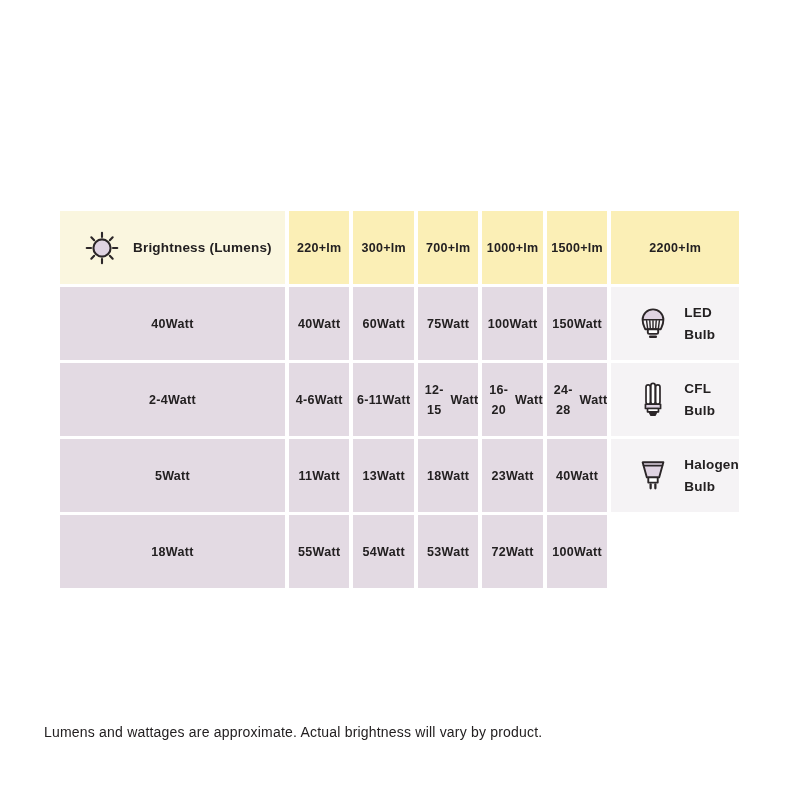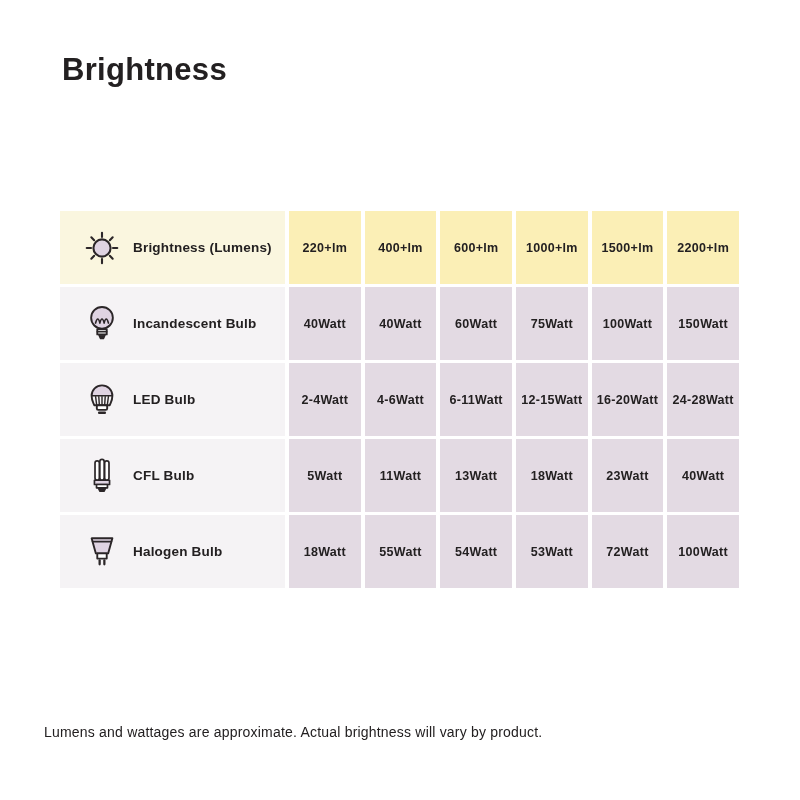--- a/index.html
+++ b/index.html
@@ -53,7 +53,6 @@
 
 <div class="canvas">
 
-  <h1 class="title">Brightness</h1>
 
   <div class="bright-table">
 

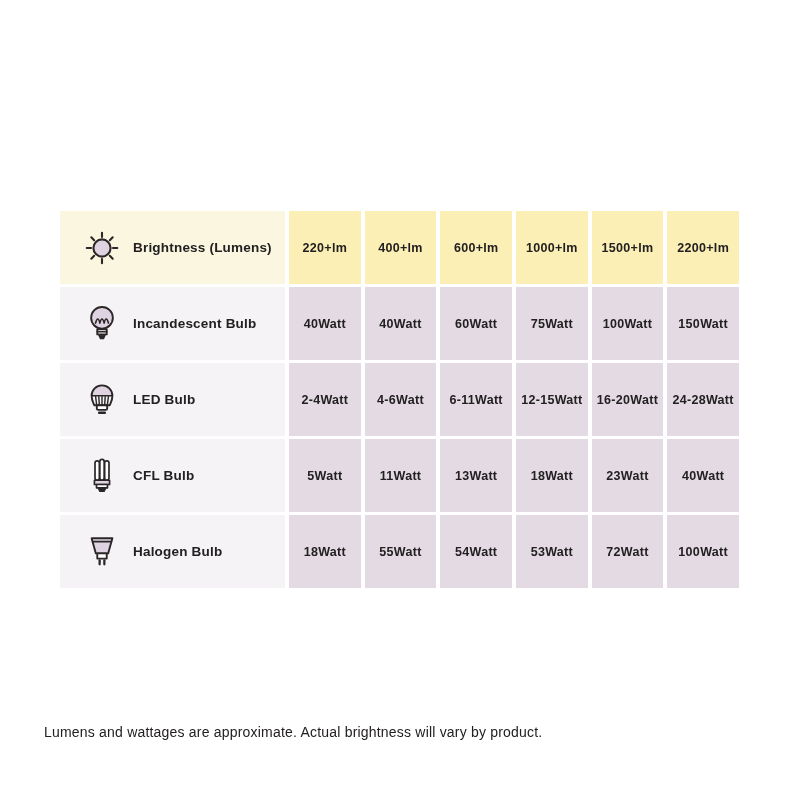--- a/index.html
+++ b/index.html
@@ -79,7 +79,7 @@
       <span class="u">lm</span>
     </div>
     <div class="cell head">
-      <span class="v">400+</span>
+      <span class="v">300+</span>
       <span class="u">lm</span>
     </div>
     <div class="cell head">

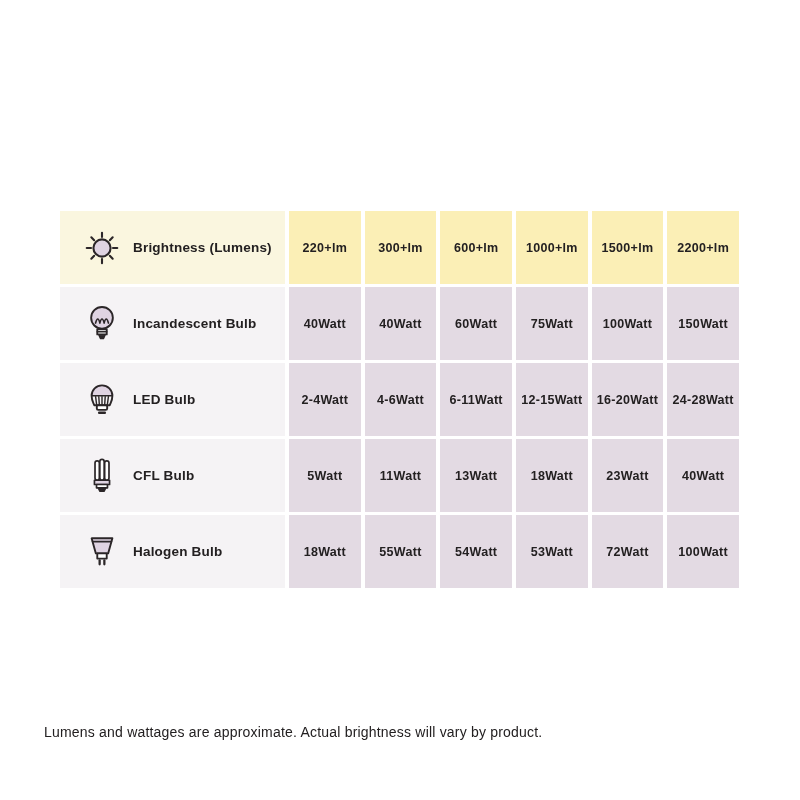--- a/index.html
+++ b/index.html
@@ -83,7 +83,7 @@
       <span class="u">lm</span>
     </div>
     <div class="cell head">
-      <span class="v">600+</span>
+      <span class="v">700+</span>
       <span class="u">lm</span>
     </div>
     <div class="cell head">

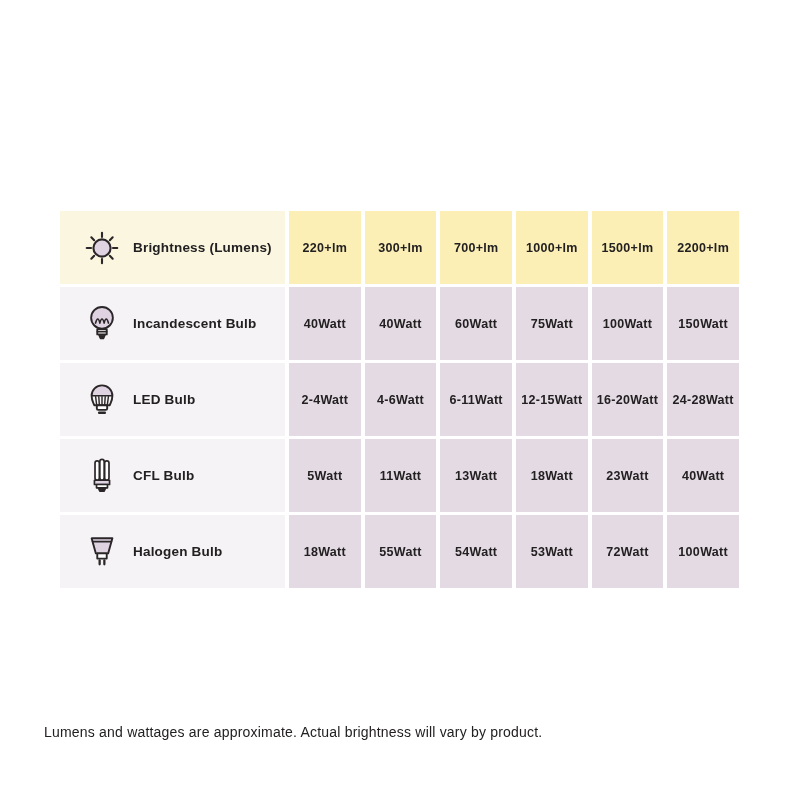--- a/index.html
+++ b/index.html
@@ -99,18 +99,6 @@
       <span class="u">lm</span>
     </div>
 
-    <div class="cell label-cell row-label">
-      <span class="icon-box">
-        <svg class="icn" width="34" height="42" viewBox="0 0 36 44" aria-hidden="true">
-          <circle class="fillshape" cx="18" cy="15.5" r="11.5" stroke-width="2"></circle>
-          <path class="ln" stroke-width="1.7" d="M11.2 21 q2.3 -8.5 4.6 0 M15.7 21 q2.3 -8.5 4.6 0 M20.2 21 q2.3 -8.5 4.6 0"></path>
-          <path class="whiteshape" stroke-width="2" d="M13 27.5 h10 v5.5 h-10 z"></path>
-          <line class="ln" stroke-width="1.6" x1="13" y1="30.3" x2="23" y2="30.3"></line>
-          <path class="darkshape" stroke-width="1.5" d="M14.8 33.8 L16.5 37.5 h3 L21.2 33.8 z"></path>
-        </svg>
-      </span>
-      <span class="label-text">Incandescent Bulb</span>
-    </div>
     <div class="cell data">
       <span class="v">40</span>
       <span class="u">Watt</span>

→ Task directions
Across the listing above, find all lines where the word "label" is present and copy them.

→ Answer for this exercise
-    <div class="cell label-cell row-label">
-      <span class="label-text">Incandescent Bulb</span>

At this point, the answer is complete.